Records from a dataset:
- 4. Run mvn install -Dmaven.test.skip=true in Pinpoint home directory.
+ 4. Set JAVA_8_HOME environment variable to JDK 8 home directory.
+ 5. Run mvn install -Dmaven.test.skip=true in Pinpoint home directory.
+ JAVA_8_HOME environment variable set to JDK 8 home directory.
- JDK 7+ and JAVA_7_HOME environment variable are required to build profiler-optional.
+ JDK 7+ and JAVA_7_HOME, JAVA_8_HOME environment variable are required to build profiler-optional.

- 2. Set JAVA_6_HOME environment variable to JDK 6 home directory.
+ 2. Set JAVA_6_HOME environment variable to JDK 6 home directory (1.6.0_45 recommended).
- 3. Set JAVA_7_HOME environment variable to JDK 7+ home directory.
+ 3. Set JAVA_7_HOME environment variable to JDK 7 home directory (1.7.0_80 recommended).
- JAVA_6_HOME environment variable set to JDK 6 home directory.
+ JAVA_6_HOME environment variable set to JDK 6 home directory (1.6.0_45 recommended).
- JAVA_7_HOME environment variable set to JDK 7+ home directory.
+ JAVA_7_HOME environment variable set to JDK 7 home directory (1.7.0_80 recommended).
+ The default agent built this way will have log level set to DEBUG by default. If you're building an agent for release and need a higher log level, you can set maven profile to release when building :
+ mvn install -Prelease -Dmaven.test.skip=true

● **To do**: Up to and including the line that holds "and JAVA_7_HOME, JAVA_8_HOME", reproduce the records above exactly from their first line, and give nothing else.

● **Solved exercise**:
- 4. Run mvn install -Dmaven.test.skip=true in Pinpoint home directory.
+ 4. Set JAVA_8_HOME environment variable to JDK 8 home directory.
+ 5. Run mvn install -Dmaven.test.skip=true in Pinpoint home directory.
+ JAVA_8_HOME environment variable set to JDK 8 home directory.
- JDK 7+ and JAVA_7_HOME environment variable are required to build profiler-optional.
+ JDK 7+ and JAVA_7_HOME, JAVA_8_HOME environment variable are required to build profiler-optional.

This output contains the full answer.